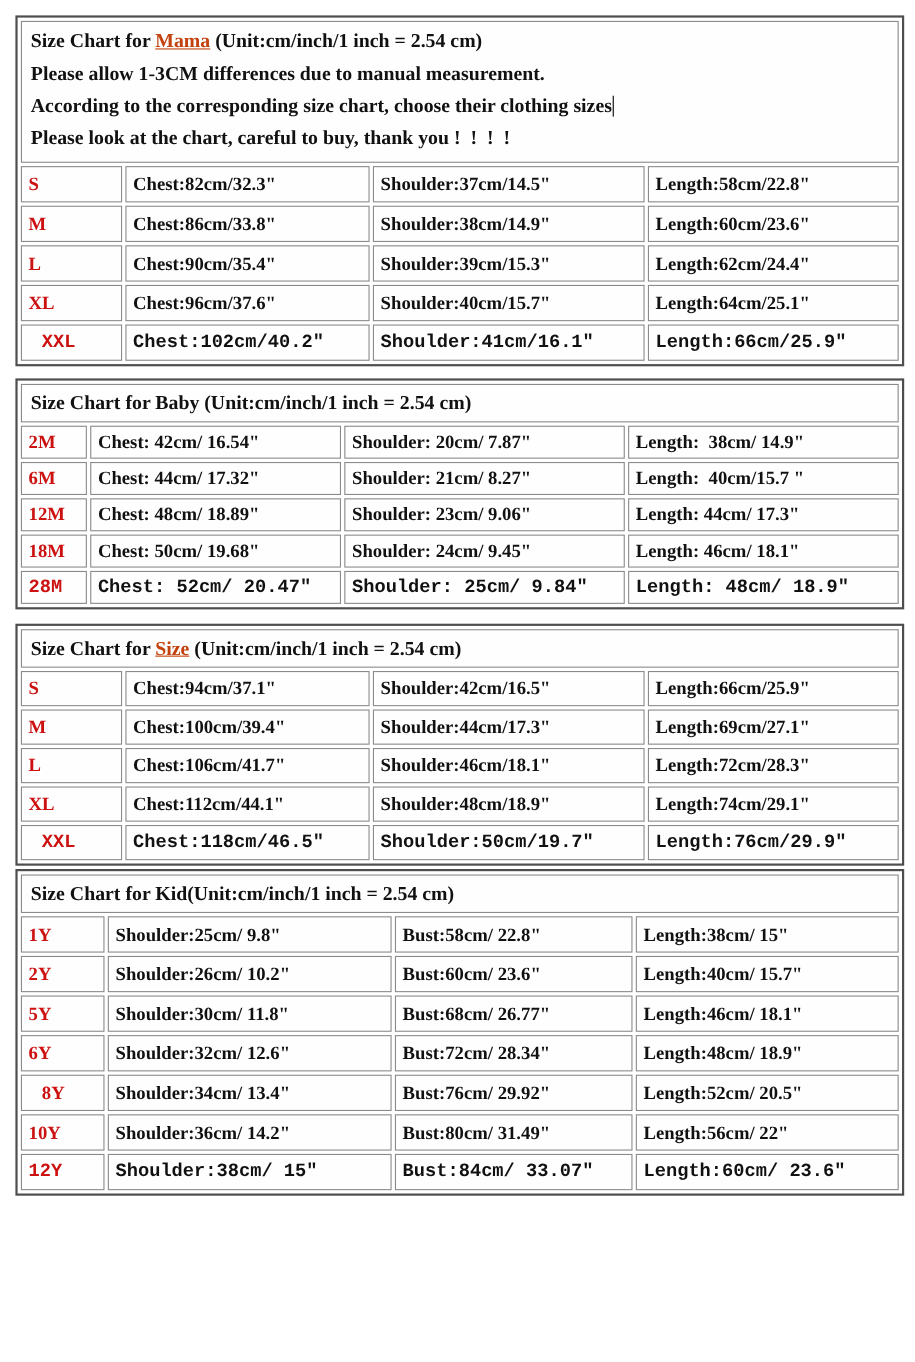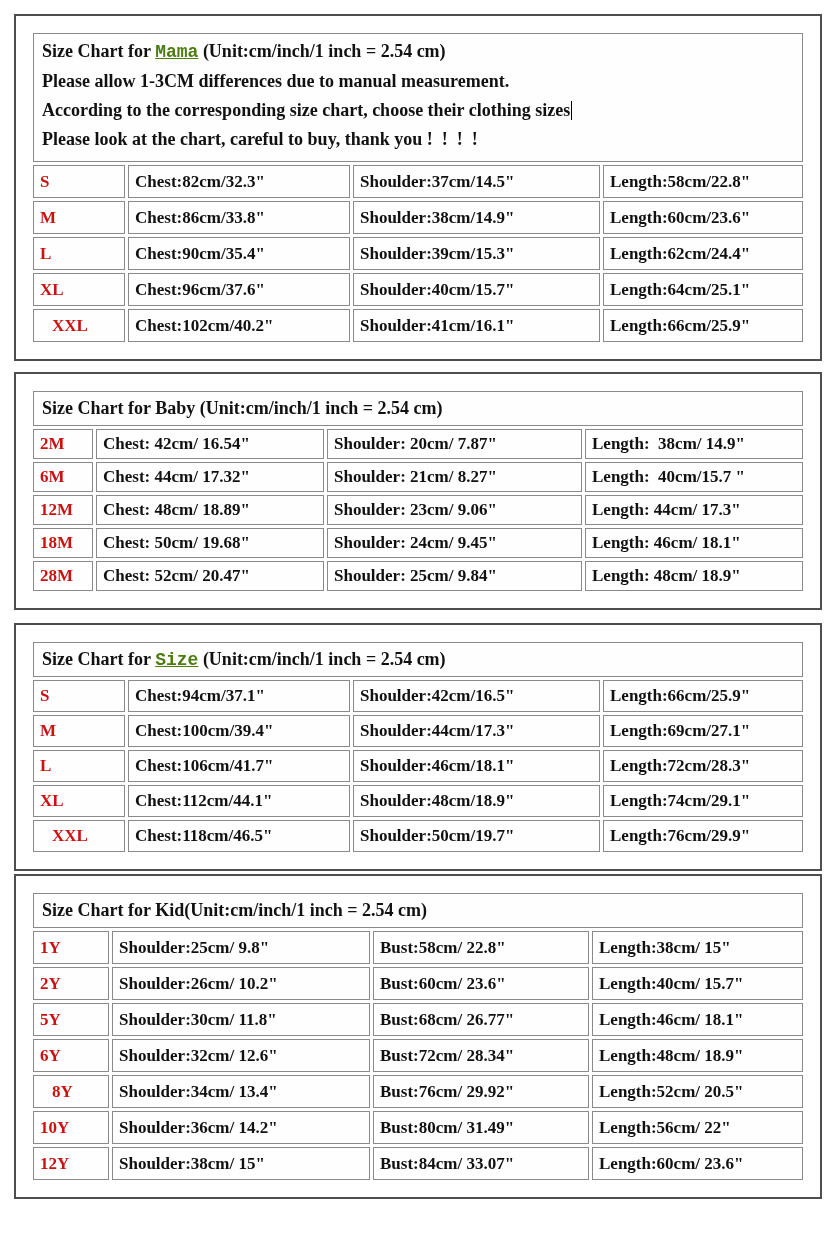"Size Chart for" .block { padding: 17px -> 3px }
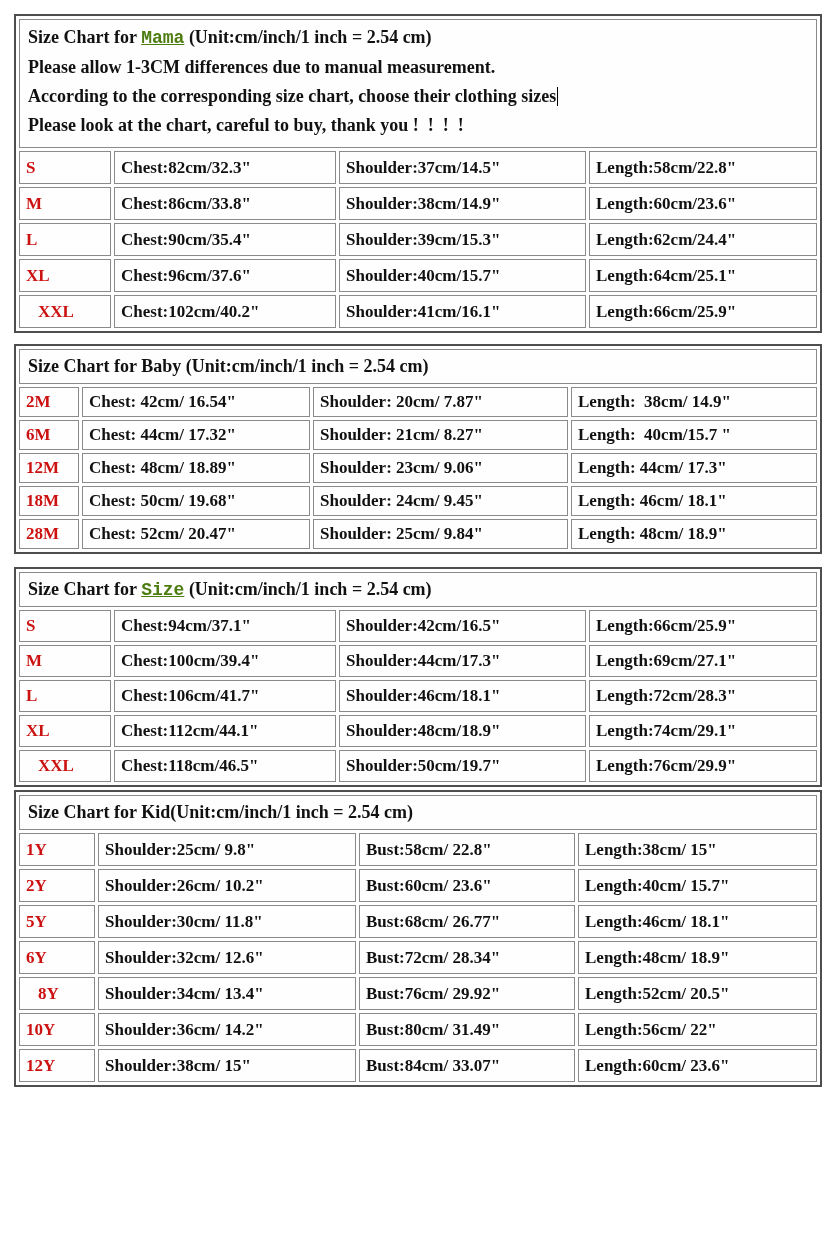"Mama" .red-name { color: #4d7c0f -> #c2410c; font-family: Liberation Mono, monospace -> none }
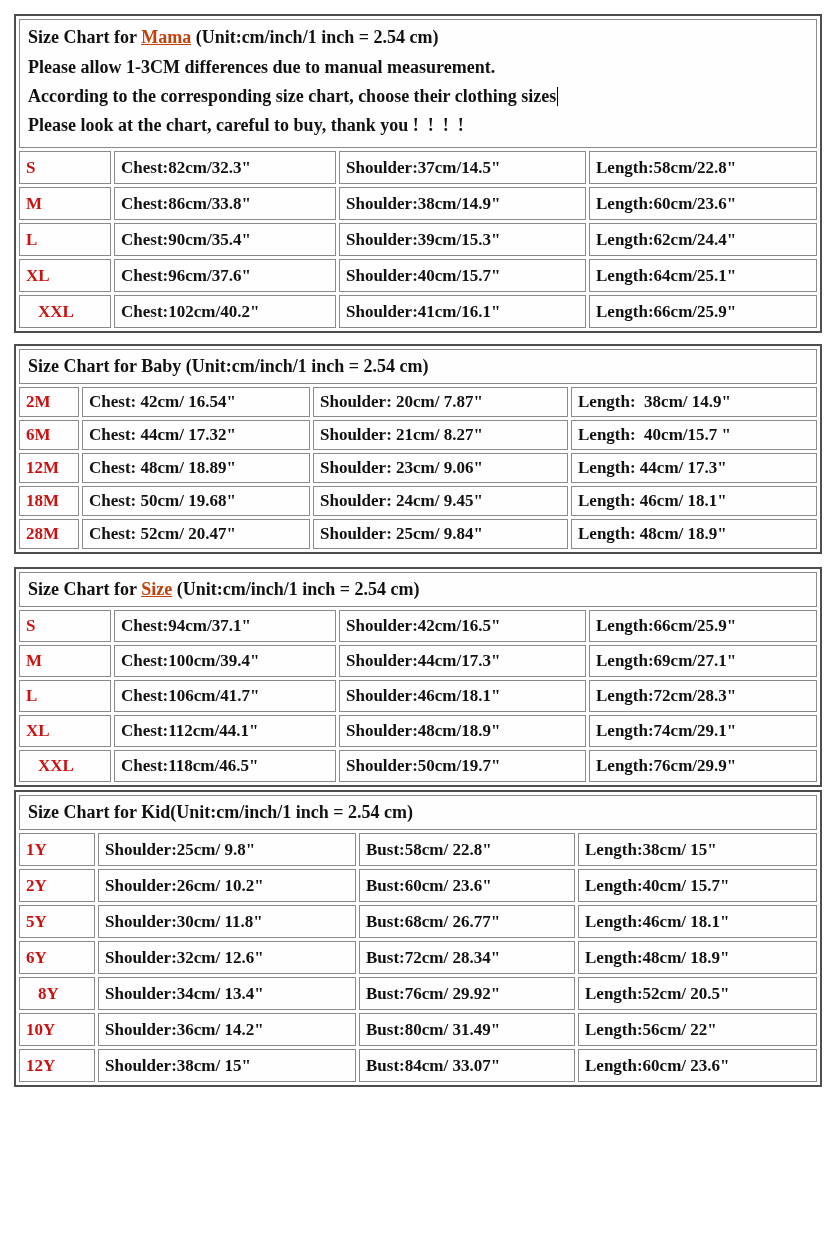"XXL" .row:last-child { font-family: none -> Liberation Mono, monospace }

★ ★ ★

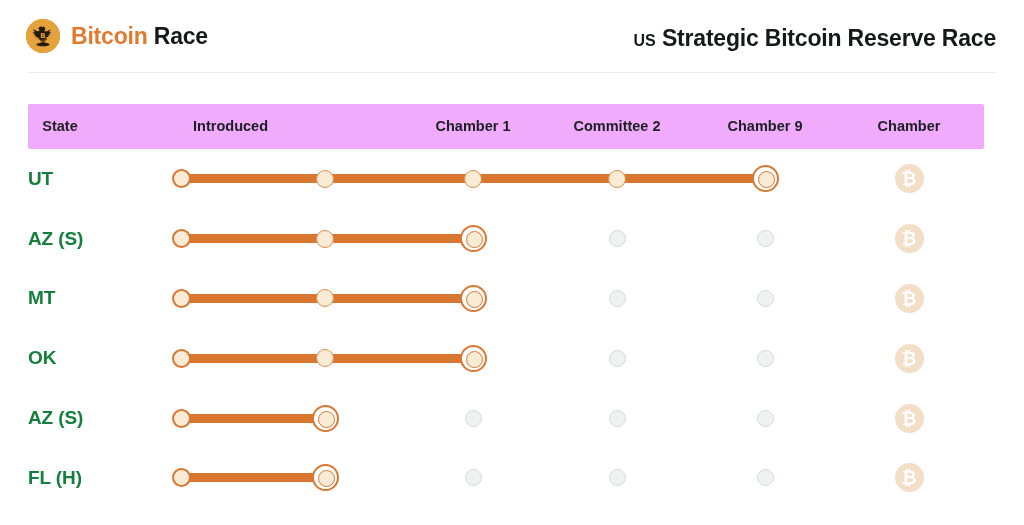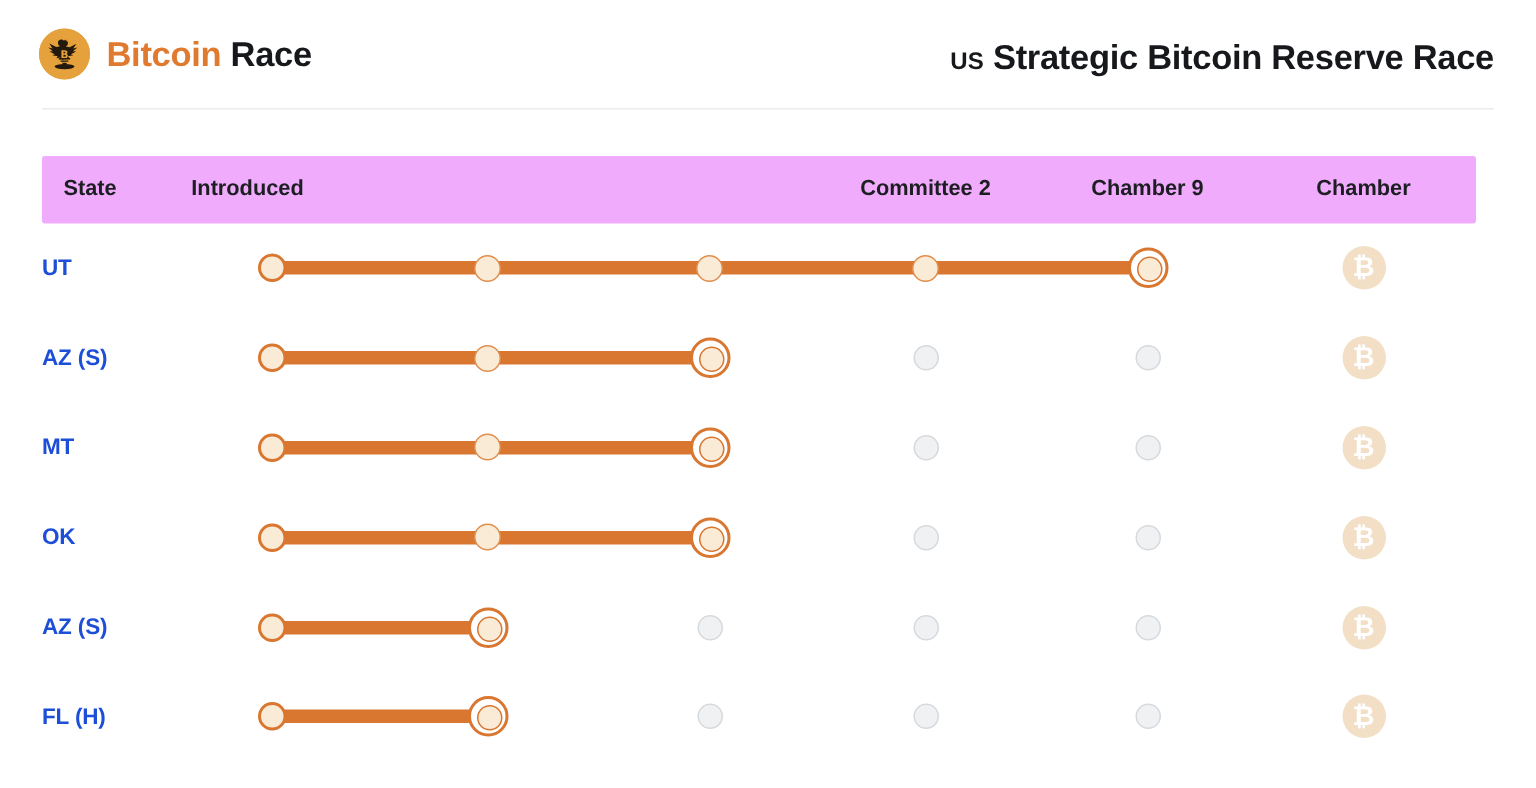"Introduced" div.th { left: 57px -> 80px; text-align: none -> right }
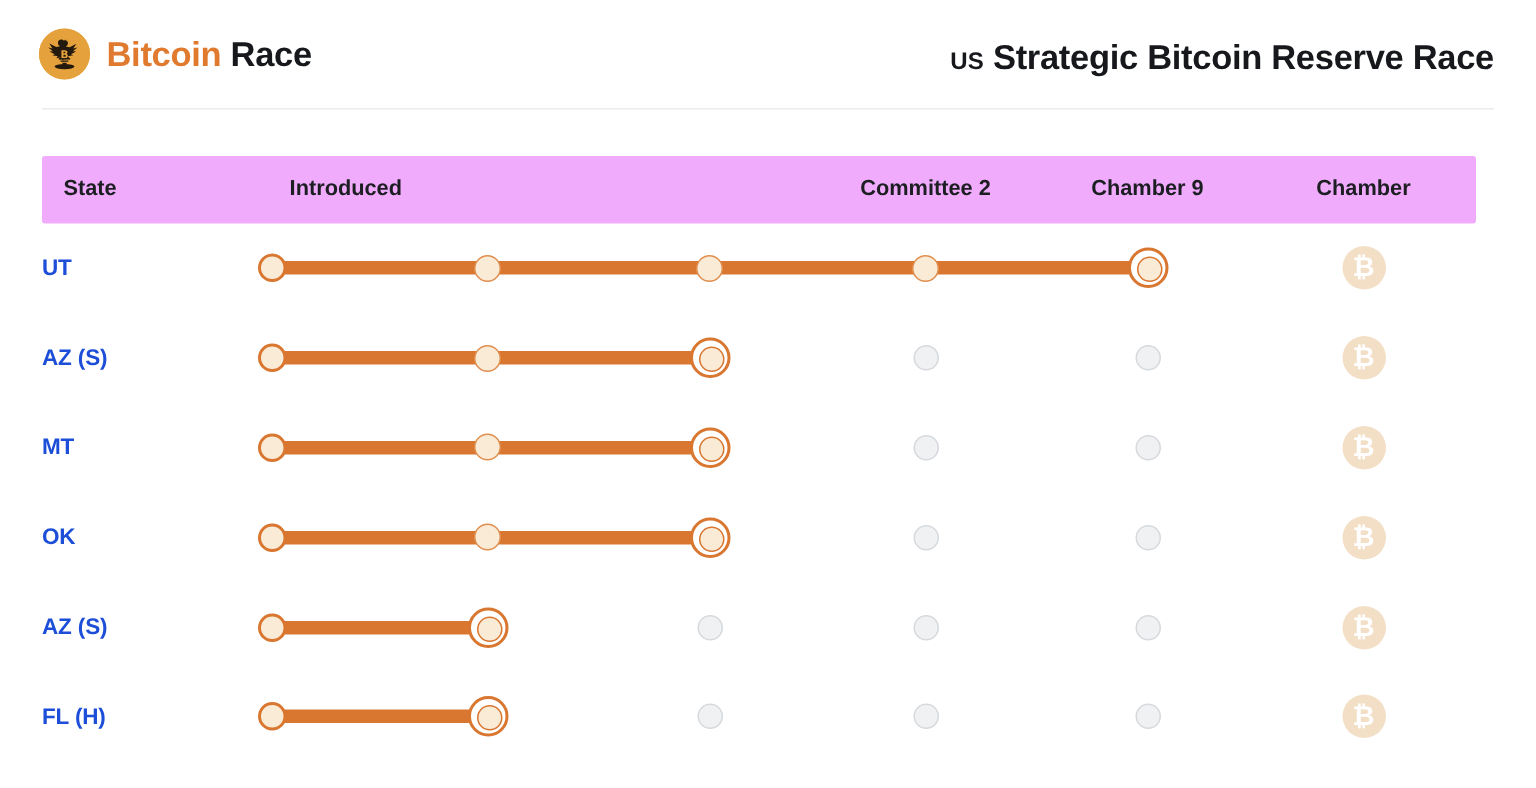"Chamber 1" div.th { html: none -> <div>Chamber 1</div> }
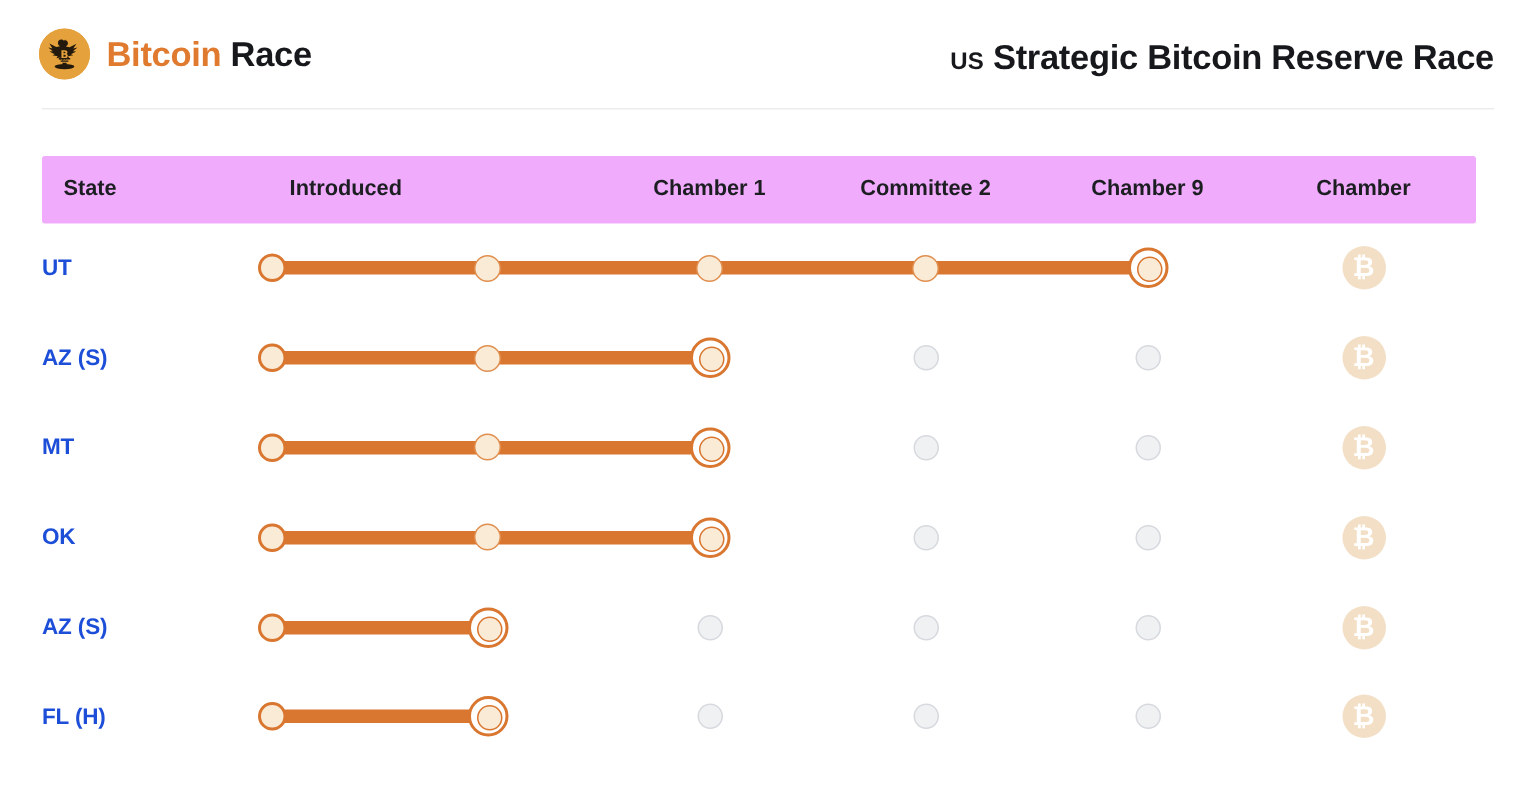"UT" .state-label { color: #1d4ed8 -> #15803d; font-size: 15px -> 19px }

★ ★ ★

Activity: Each line above that falls between the line with "padding: 17px ->" and the line with "font-family: none ->" should be printed exactly, together with those two lines, but the pictures should not.

Output below:
"Size Chart for" .block { padding: 17px -> 3px }
"Mama" .red-name { color: #4d7c0f -> #c2410c; font-family: Liberation Mono, monospace -> none }
"XXL" .row:last-child { font-family: none -> Liberation Mono, monospace }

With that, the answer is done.